Google has agreed to create a 60m euro fund to help French media organizations improve their internet operations.
It follows two months of negotiations after French news sites had demanded payment for the privilege of letting the search giant display their links.
The French government had threatened to tax the revenue Google made from posting ads alongside the results. The US firm had retorted it might stop indexing French papers’ articles.
In addition to the creating the Digital Publishing Innovation Fund, Google has agreed to give French media access to its advertising platforms at a reduced cost.
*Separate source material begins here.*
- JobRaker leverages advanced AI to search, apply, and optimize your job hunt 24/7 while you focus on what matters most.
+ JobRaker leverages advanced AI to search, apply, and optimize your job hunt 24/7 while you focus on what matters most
The compromise allows it to avoid paying an ongoing licensing fee.
The office of the Presidency of France has stated that France is proud to have reached this agreement with Google, the first of its kind in the world.
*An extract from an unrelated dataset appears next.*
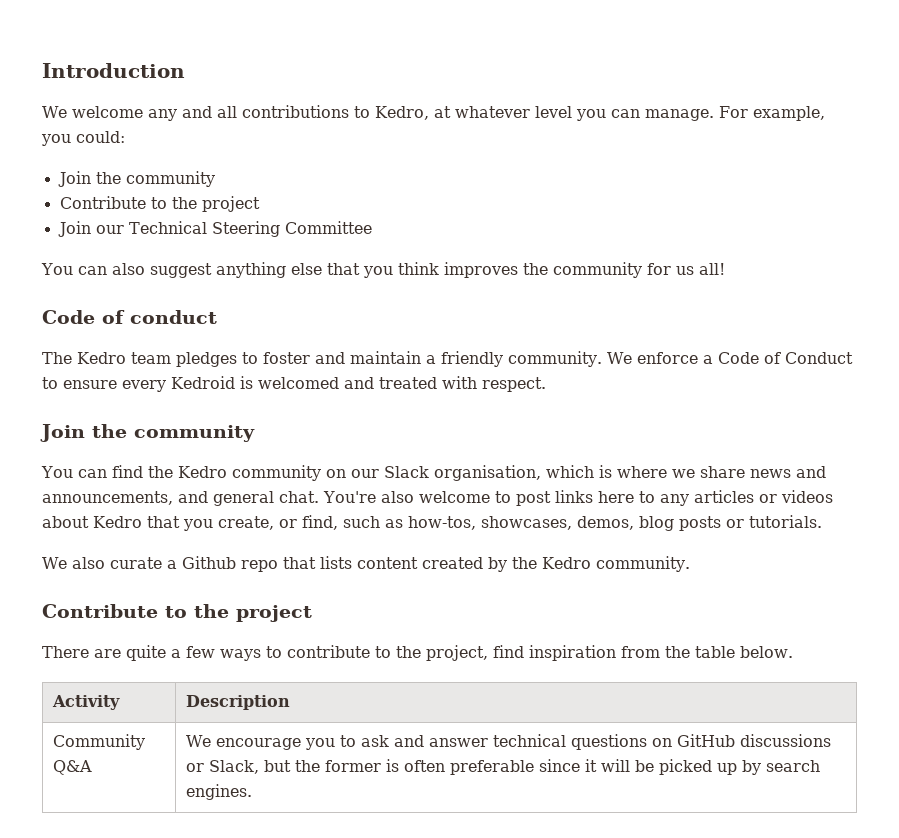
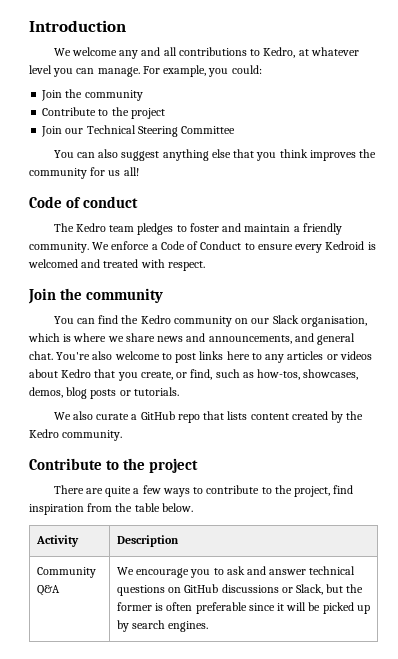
- We also curate a Github repo that lists content created by the Kedro community.
+ We also curate a GitHub repo that lists content created by the Kedro community.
Analysts said it appears Google have opened the door to other countries’ newspapers doing the same thing, because this sets a precedent which other publishers may pursue in their own negotiations.
After the news was announced, Eric Schmidt, chairman at Google, stated that these agreements show that through business and technology partnerships they can help stimulate digital innovation for the benefit of consumers, their partners and the wider web.
The search giant has also made efforts to resolve a separate European dispute. It has filed proposals with the European Commission stating how it intends to deal with complaints made by Microsoft and more than a dozen other companies that it had broken competition rules.
The European regulator will now consider Google’s proposals, which have not been disclosed. If it rejects them and finds the firm has broken its rules, it has the power to fine the firm up to 10% of its global turnover which could amount to more than $4bn.